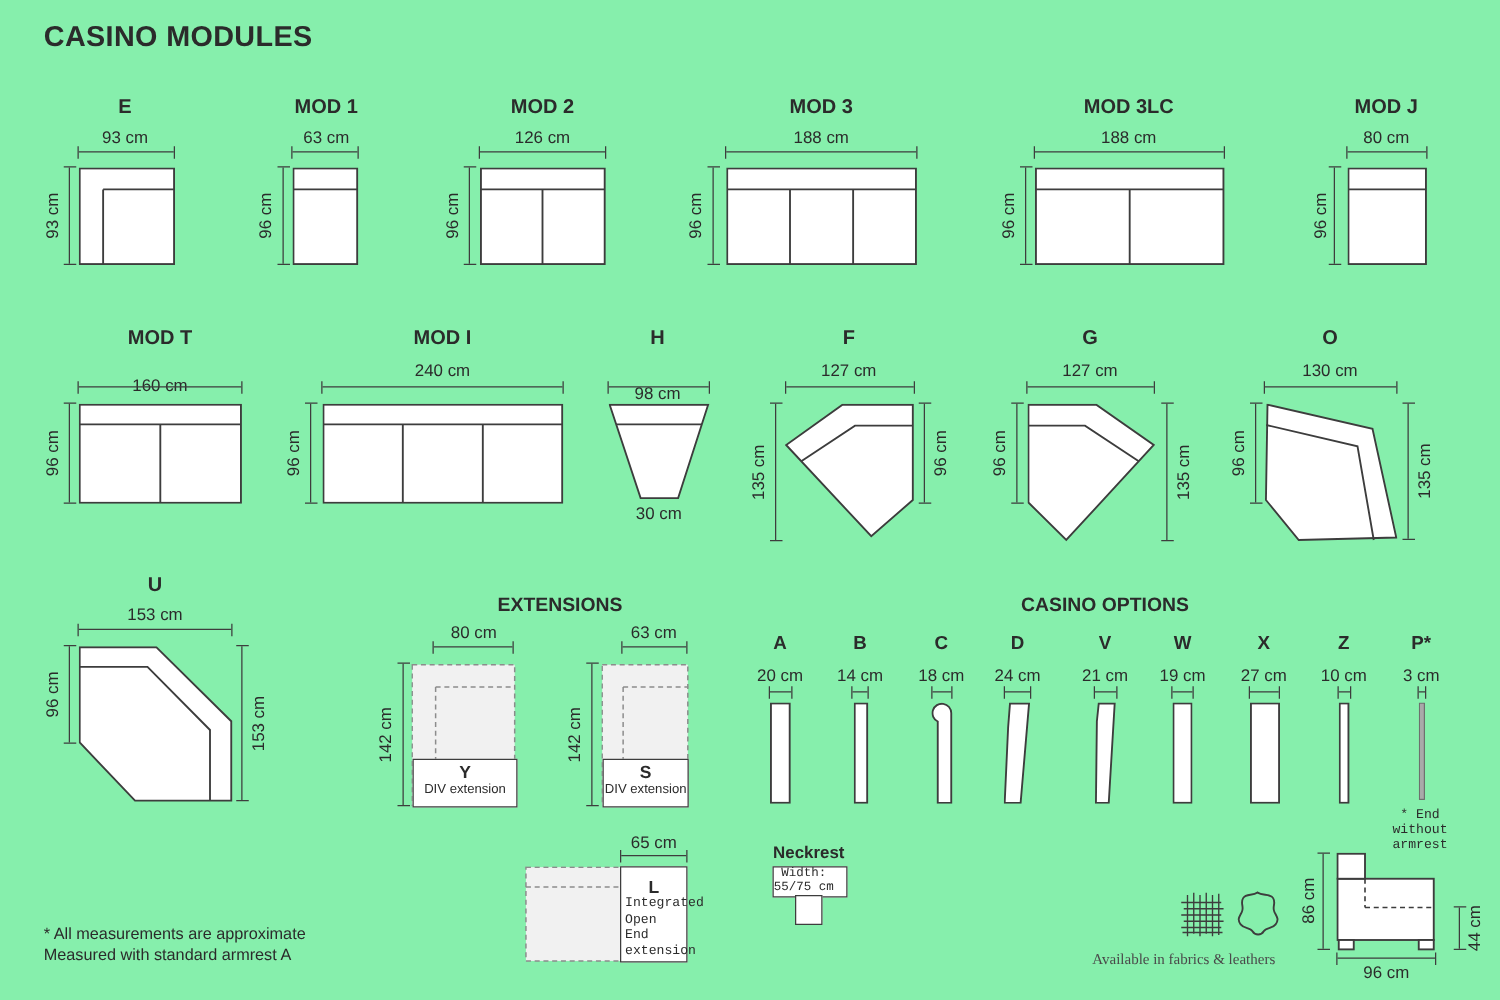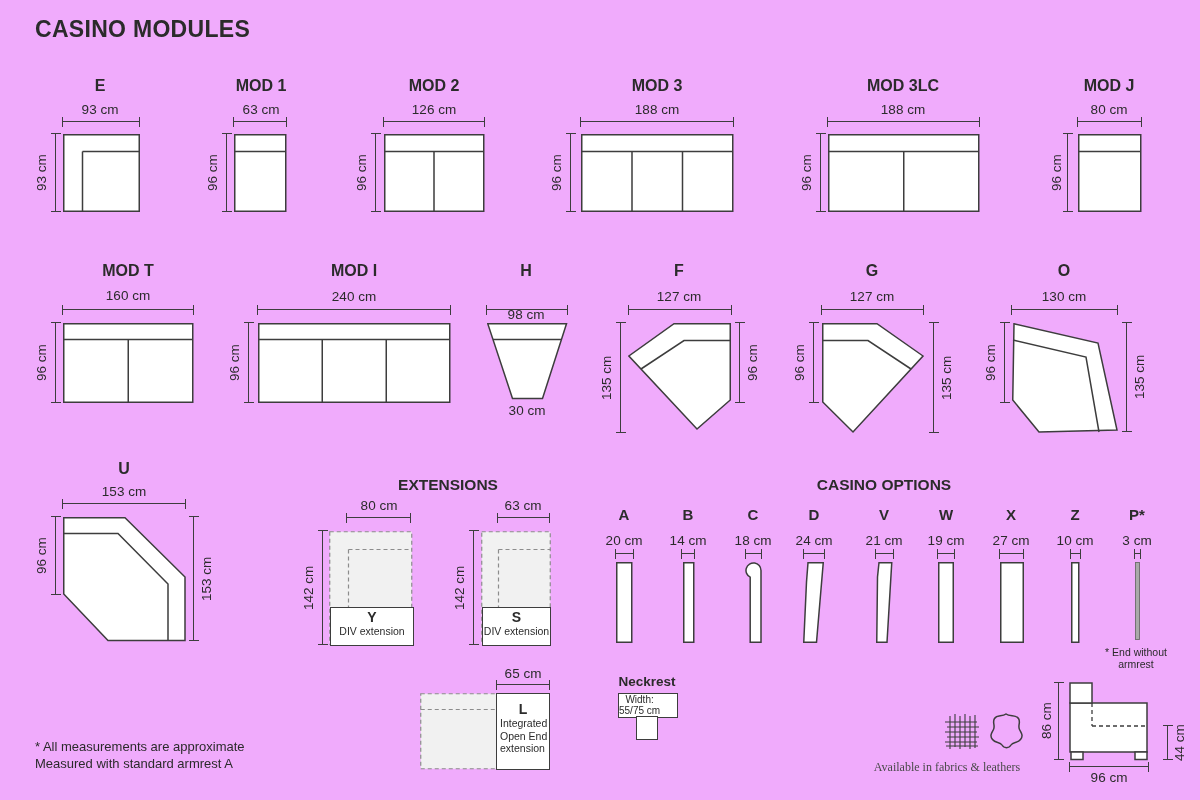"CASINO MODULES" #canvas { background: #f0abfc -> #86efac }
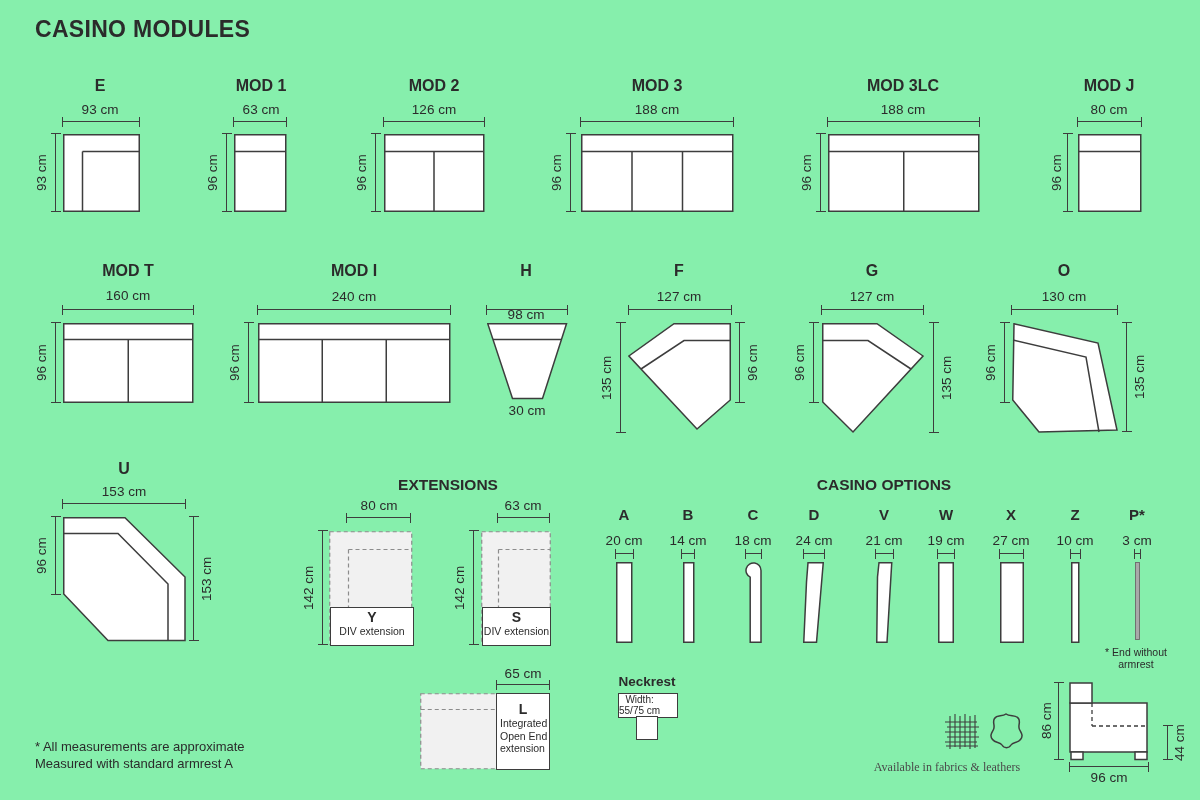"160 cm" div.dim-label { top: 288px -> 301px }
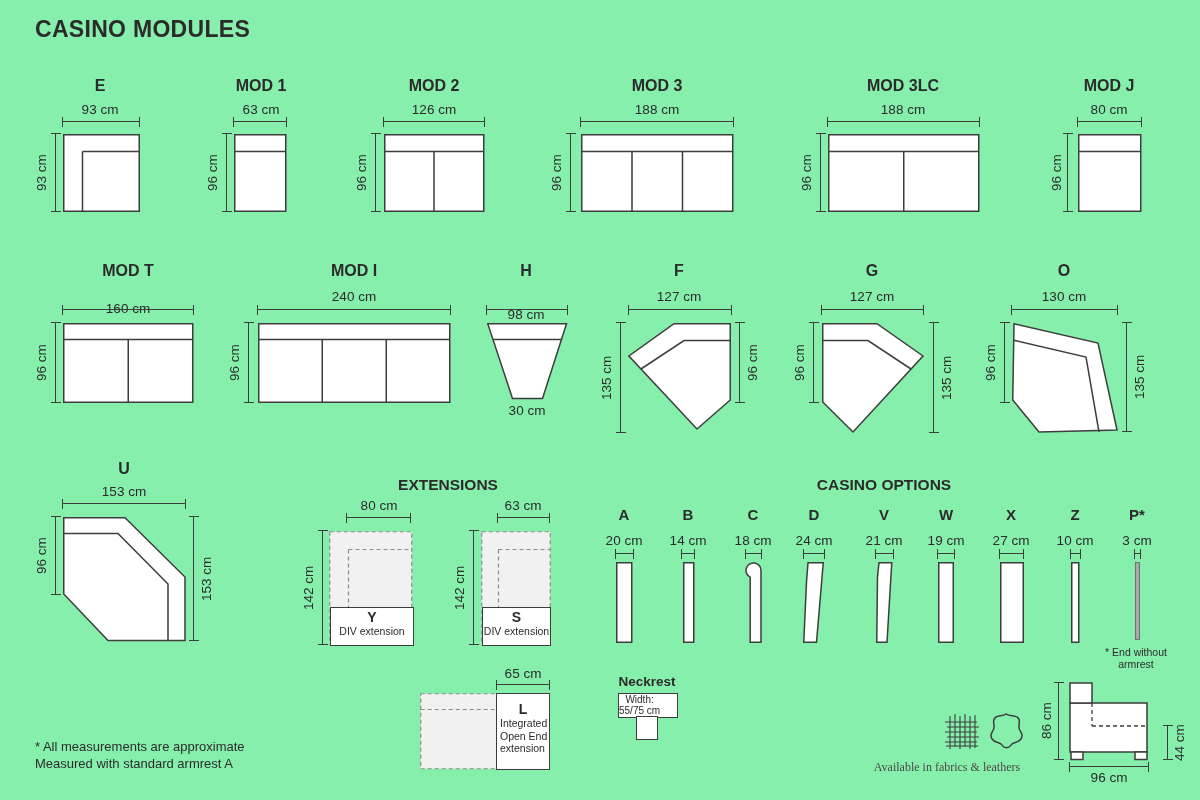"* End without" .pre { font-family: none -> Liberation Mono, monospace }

...

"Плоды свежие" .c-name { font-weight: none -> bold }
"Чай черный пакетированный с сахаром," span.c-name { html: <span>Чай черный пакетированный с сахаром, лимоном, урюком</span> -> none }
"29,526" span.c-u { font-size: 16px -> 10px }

* * *

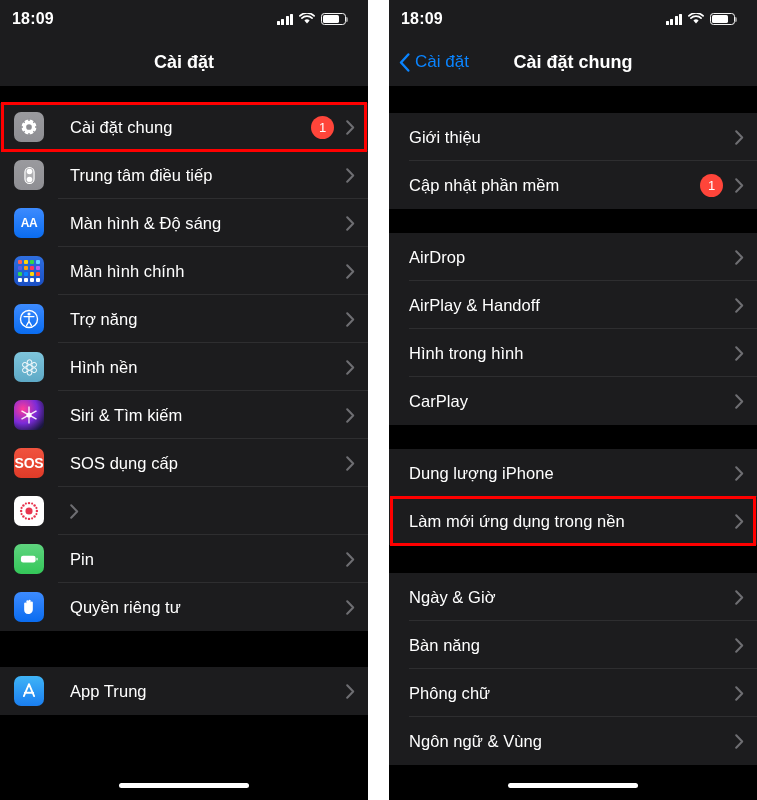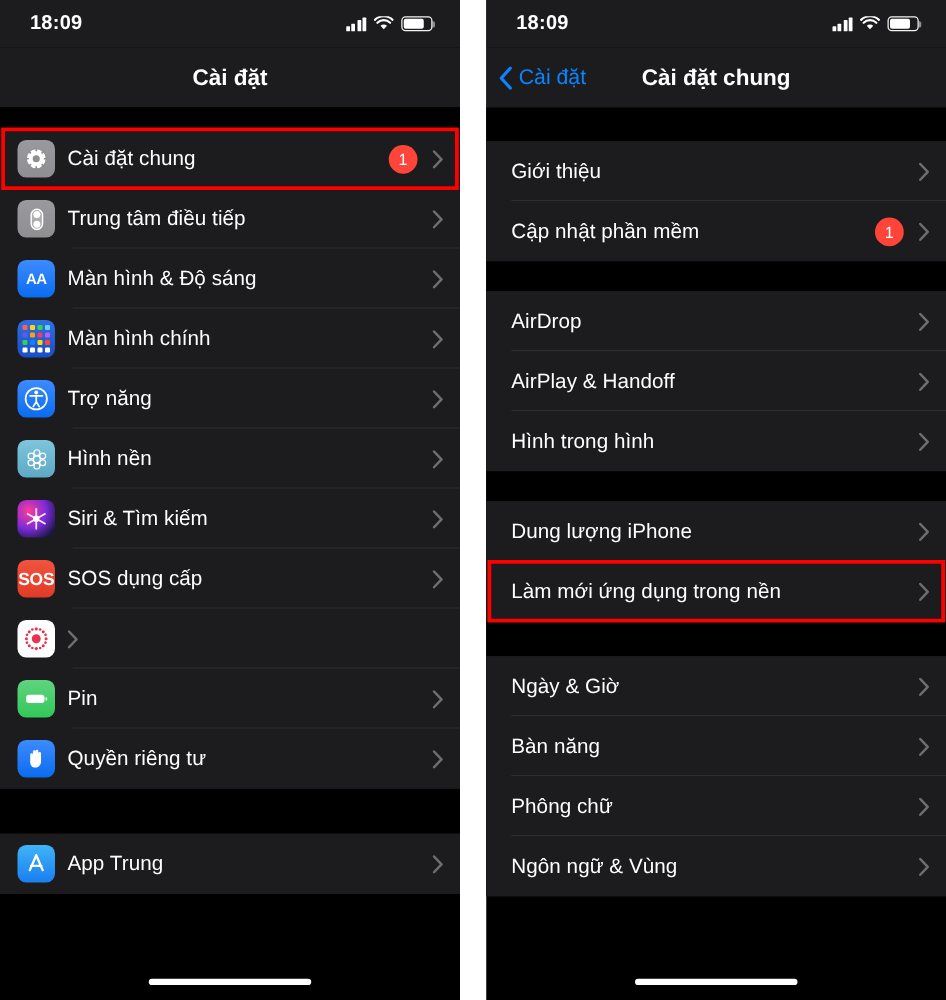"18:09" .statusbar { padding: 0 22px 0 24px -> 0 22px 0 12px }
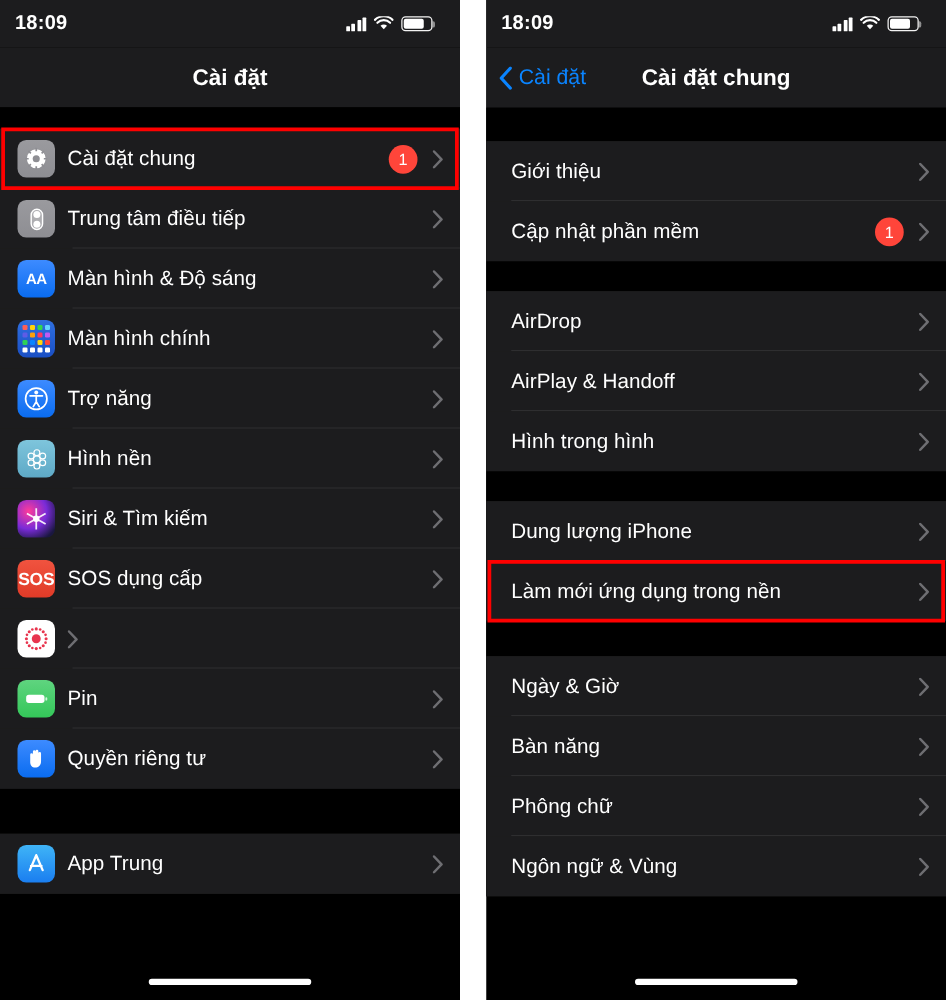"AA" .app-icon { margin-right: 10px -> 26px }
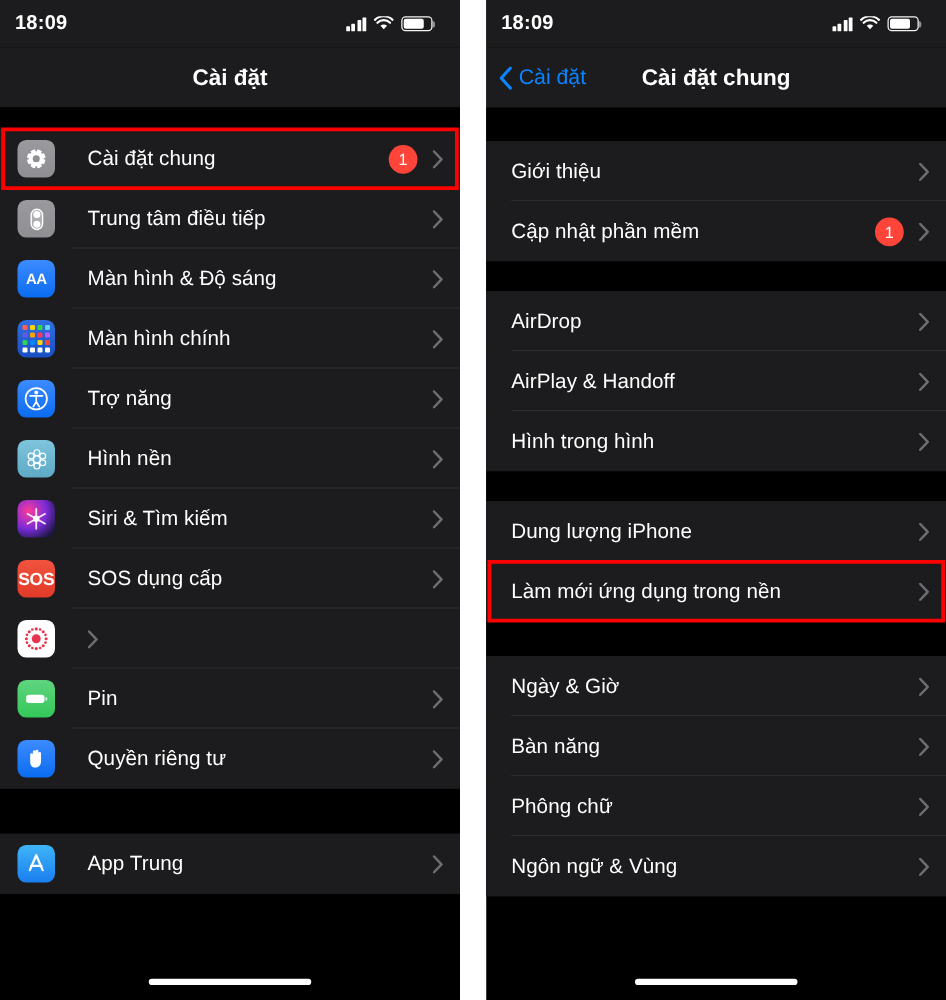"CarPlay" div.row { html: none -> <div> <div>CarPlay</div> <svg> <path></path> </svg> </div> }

# TRY IT
Reproduce the entries exactly, from the line with "padding: 0 22px" to the line with "html: none ->", both lines included, keeping no pictures.

# ANSWER BELOW
"18:09" .statusbar { padding: 0 22px 0 24px -> 0 22px 0 12px }
"AA" .app-icon { margin-right: 10px -> 26px }
"CarPlay" div.row { html: none -> <div> <div>CarPlay</div> <svg> <path></path> </svg> </div> }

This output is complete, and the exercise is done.